After his defeat in 2010, Davis ran and won a Senate seat for the newly redrawn 5th district in the 2012 election. Davis ran unopposed in 2016 and defeated Pitt County district attorney Kimberly Robb in the 2018 election. He was re-elected in 2020, defeating Republican Karen Kozel.

While in the state senate, Davis was known as a moderate Democrat. He introduced a bill to fund East Carolina University's Brody School of Medicine. He sponsored a bill in 2021 to provide $215  million for the project, which was ultimately included in the state budget signed into law later that year. He also supported legislation related to broadband expansion in rural communities and raising the age of juvenile jurisdiction for nonviolent crimes to 18.

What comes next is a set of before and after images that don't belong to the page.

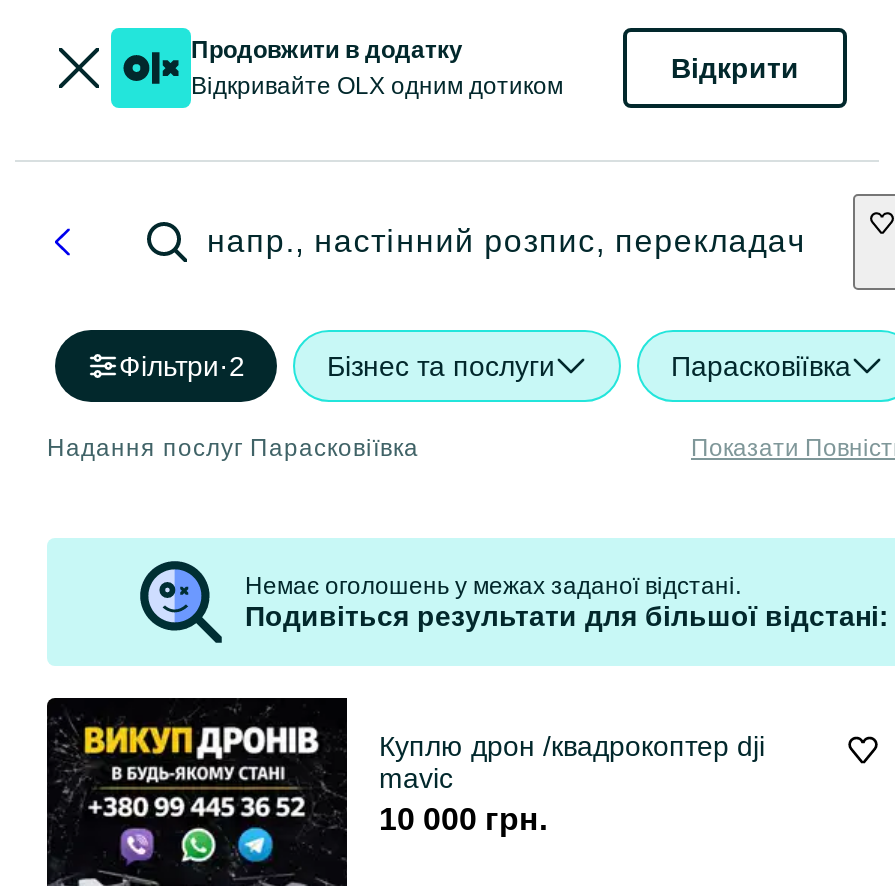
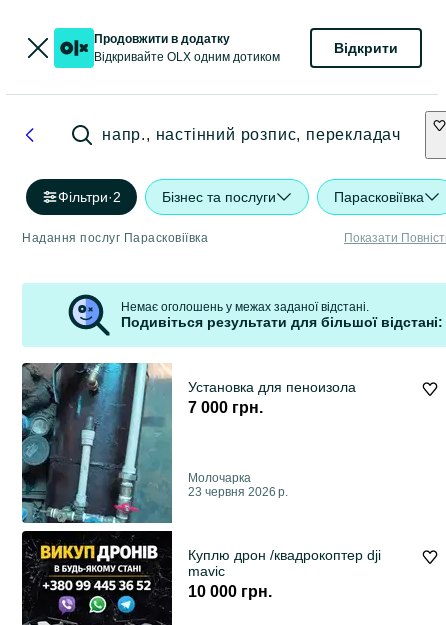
+ [image]
+ Установка для пеноизола
+ 7 000 грн.

+ Молочарка
+ 23 червня 2026 р.
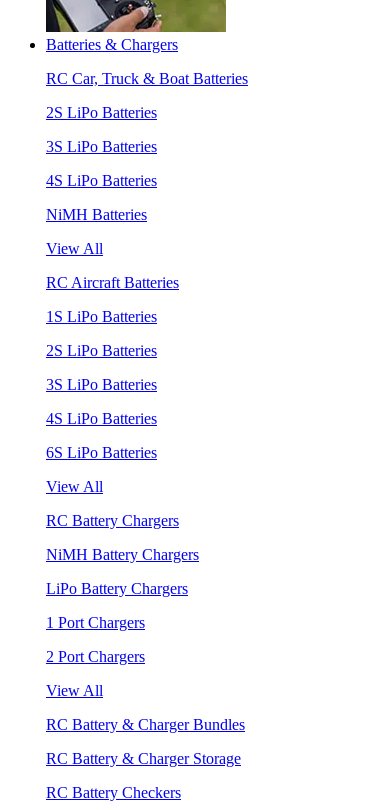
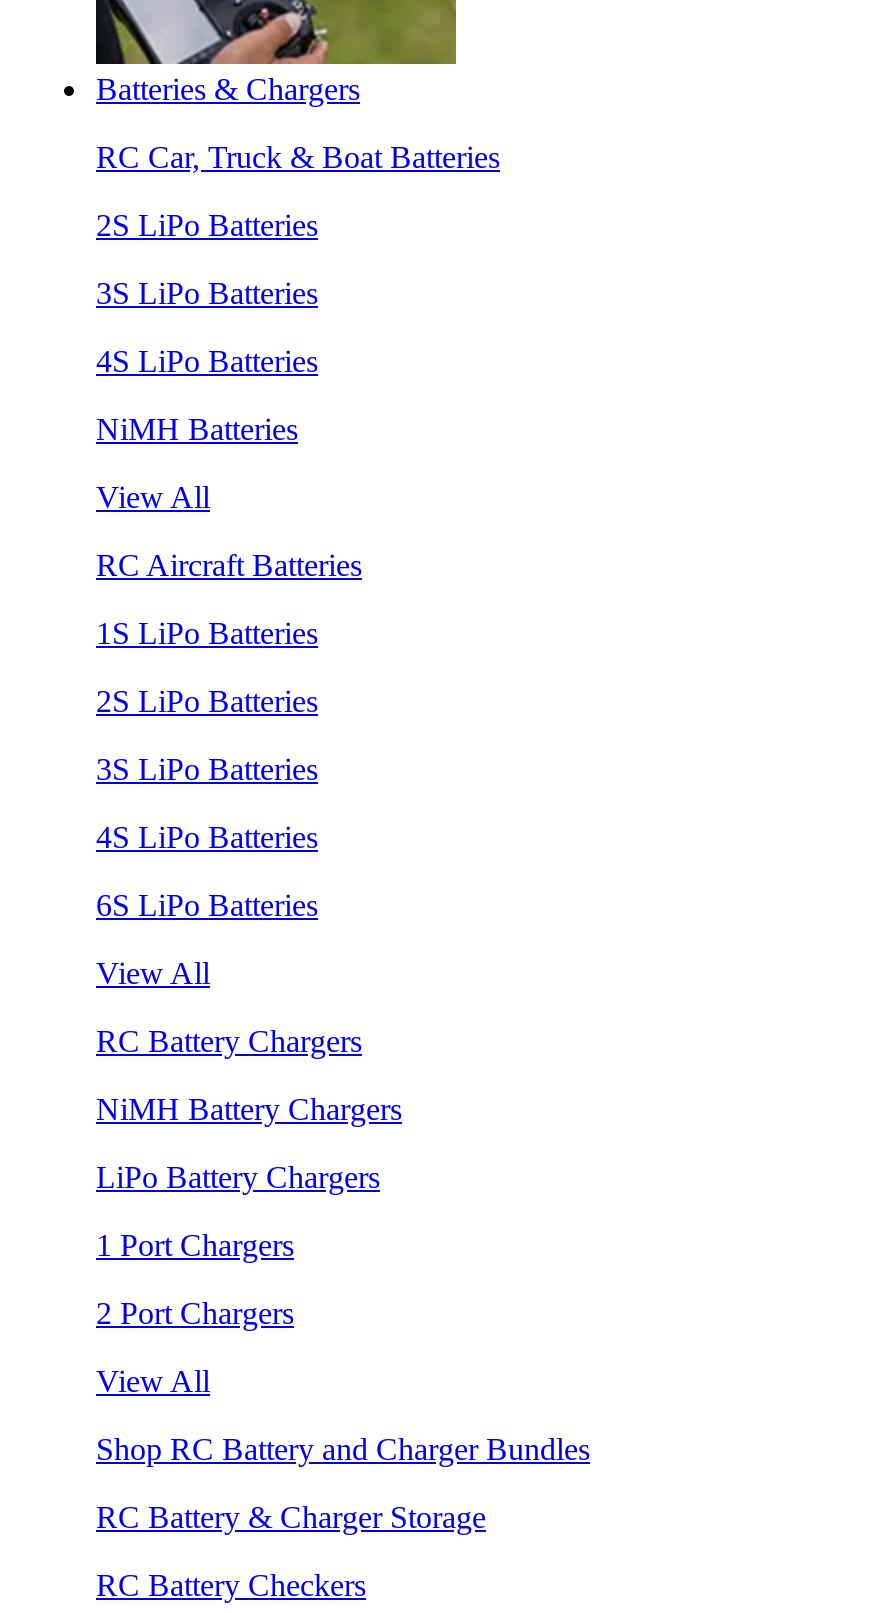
- RC Battery & Charger Bundles
+ Shop RC Battery and Charger Bundles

=== Committee assignments ===
- Agriculture, Energy, and Environment
- Appropriations on Education/Higher Education
- Education/Higher Education
- Health Care
- Redistricting and Elections
- Rules and Operations of the Senate
- Select Committee on Nominations
- Select Committee on Storm Related River Debris and Damage in NC

== U.S. House of Representatives ==

=== Elections ===

==== 2022 ====

North Carolina's 1st congressional district 2022 election results by county

In December 2021, Davis announced his candidacy for the U.S. House seat in North Carolina's 1st congressional district following the retirement of Democratic incumbent G. K. Butterfield. Davis won the Democratic nomination in the May 2022 primary for the district, defeating former state senator Erica D. Smith and other candidates.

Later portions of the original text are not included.